Tuesday, February 2, 2010

Best practices

Dr Hyde's PI attended grad school ~40 years ago. He was taught a list of ten or so "fundamental concepts" in neuroscience. It ran something like:
  1. Dale's Law--each neuron releases only one type of neurotransmitter.
  2. No new neurons are born in the adult brain.
  3. Inputs to the neuron occur only on the dendrites and soma.
  4. Outputs from the neuron occur only from axonal boutons.
  5. Action potentials are always initiated in the soma or axon.
  6. Synapses are unidirectional; there is no retrograde signaling.
  7. The brain is immune privileged.
Those of you who are neuroscientists are laughing, because none of these things are true. They were all reasonable approximations to the truth, based on the best available evidence at the time--but they've all been convincingly overturned.

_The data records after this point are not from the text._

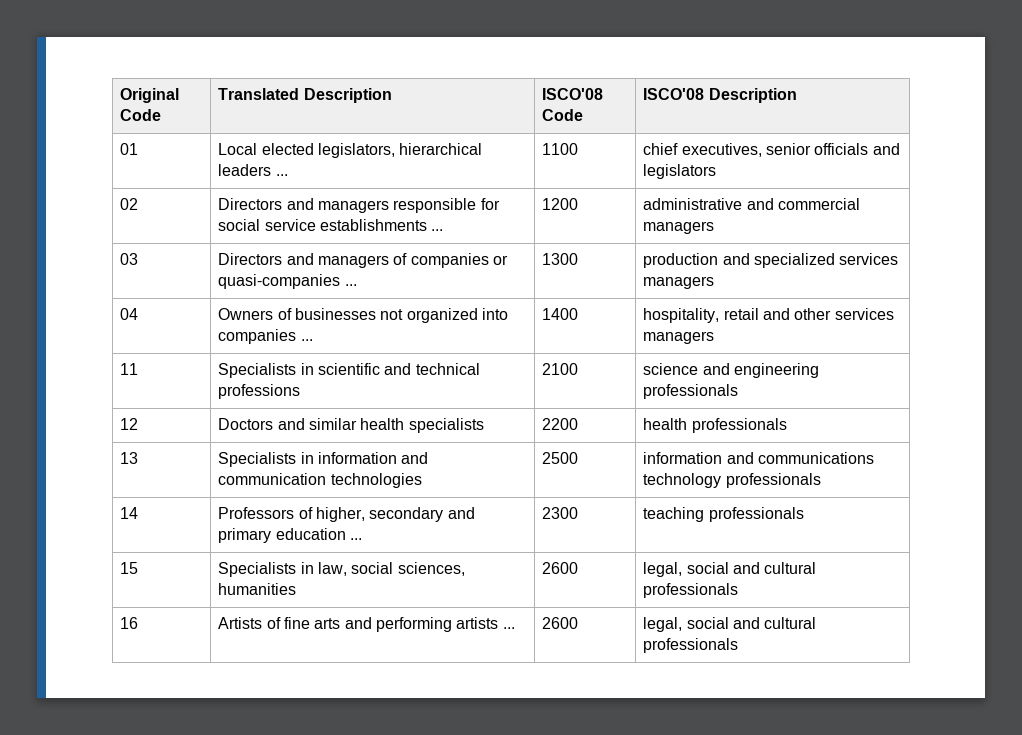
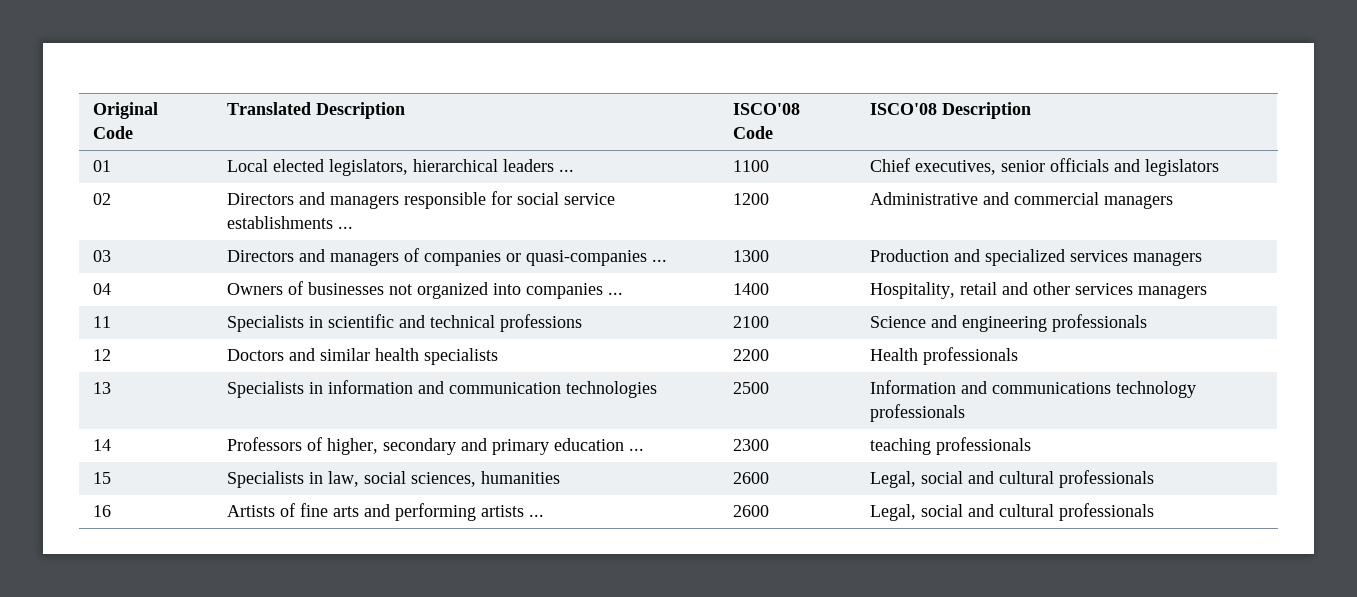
- 01 | Local elected legislators, hierarchical leaders ... | 1100 | chief executives, senior officials and legislators
+ 01 | Local elected legislators, hierarchical leaders ... | 1100 | Chief executives, senior officials and legislators
- 02 | Directors and managers responsible for social service establishments ... | 1200 | administrative and commercial managers
+ 02 | Directors and managers responsible for social service establishments ... | 1200 | Administrative and commercial managers
- 03 | Directors and managers of companies or quasi-companies ... | 1300 | production and specialized services managers
+ 03 | Directors and managers of companies or quasi-companies ... | 1300 | Production and specialized services managers
- 04 | Owners of businesses not organized into companies ... | 1400 | hospitality, retail and other services managers
+ 04 | Owners of businesses not organized into companies ... | 1400 | Hospitality, retail and other services managers
- 11 | Specialists in scientific and technical professions | 2100 | science and engineering professionals
+ 11 | Specialists in scientific and technical professions | 2100 | Science and engineering professionals
- 12 | Doctors and similar health specialists | 2200 | health professionals
+ 12 | Doctors and similar health specialists | 2200 | Health professionals
- 13 | Specialists in information and communication technologies | 2500 | information and communications technology professionals
+ 13 | Specialists in information and communication technologies | 2500 | Information and communications technology professionals
- 15 | Specialists in law, social sciences, humanities | 2600 | legal, social and cultural professionals
+ 15 | Specialists in law, social sciences, humanities | 2600 | Legal, social and cultural professionals
- 16 | Artists of fine arts and performing artists ... | 2600 | legal, social and cultural professionals
+ 16 | Artists of fine arts and performing artists ... | 2600 | Legal, social and cultural professionals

With this context, how to think about the move towards more evidence-based medicine? The Obama administration is making an effort to decide upon "best practices" in medicine as evidenced by research, and then to nudge doctors towards using those "best practices" by a series of governmental carrots or sticks.

Dr. Jerome Groopman discusses the potential pitfalls to this idea in this month's New York Review of Books. Not only is the literature often (usually?) wrong, it is also inadequate. Clinical studies are frequently restricted to patients with only one condition, or to selected subsets of patients (most glaringly, men); whereas in reality, many people have multiple ailments at a given time, and women, or poor people, or underrepresented minorities, have an irritating propensity to respond differently to treatments than do the more homogeneous clinical populations.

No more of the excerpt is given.